Rearrangement often occurs with acid-catalyzed dehydration. All the three types of alcohol may behave in this way via a carbonium ion that may undergo methyl or hydride ion 1,2 shift. The major product is in accordance with Saytzeff's rule.
This rule may be stated in two ways
  1. The predominant product is the most substituted alkene that is the one carrying the largest number of alkyl substituents.
  2. Hydrogen is eliminated preferentially from the carbon atom joined to the least number of hydrogen atoms.

Cyclic elimination reaction of alkenes

Most eliminations occur by polar mechanism, whereas cyclic eliminations are uni-molecular non-polar reactions which take place in one step. Most occur when the compound is subjected to pyrolysis, and proceed via a cyclic transition state.

This mechanism is supported by the fact that these chemical reactions show a negative entropy of activation.

Pyrolysis of ester reaction, the ester usually acetate.

R₂CHCH₂OCOMe ⟶ RCH=CH₂ + HOCOMe.

Ethanolic potassium hydroxide on alkyl halides

Propene can be prepared from propyl bromide by the action of ethanolic potassium hydroxide.

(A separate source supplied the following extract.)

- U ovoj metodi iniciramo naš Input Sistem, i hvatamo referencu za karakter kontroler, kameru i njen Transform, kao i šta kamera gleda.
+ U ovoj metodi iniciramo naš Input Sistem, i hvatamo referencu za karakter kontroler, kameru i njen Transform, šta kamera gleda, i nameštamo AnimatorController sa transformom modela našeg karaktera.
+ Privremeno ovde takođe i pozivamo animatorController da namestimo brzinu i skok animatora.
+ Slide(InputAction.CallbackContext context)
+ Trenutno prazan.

CH₃CH₂CH₂Br + KOH → CH₃CH=CH₂.

Dehalogenation of 1,1 - di-halogen derivatives of alkanes by means of zinc dust and methanol produces alkenes.

CH₃CH₂CHBr₂ → CH₃CH=CH₂.


Zinc dust and methanol also dehalogenation of 1,2- di halogen derivative of alkanes. Propene from propene dibromide.

CH₃CHBrCH₂Br+Zn → CH₃CH=CH₂

Heating of quaternary ammonium hydroxide

(C₂H₅)₄N⁺ OH⁻ → CH₃CH=CH₂

Boord has prepared alkenes by conversion of an aldehyde into its chloro - ether. This chloro - ether reacts with bromine followed by a Grignard reagent and finally treating the product with zinc and n-butanol.


This method is very useful for preparing alkenes of definite structure, and an interesting point about it is the replacement of the ∝-chlorine atom by bromine when the ɑ-chloro ether undergoes bromination in the β-position.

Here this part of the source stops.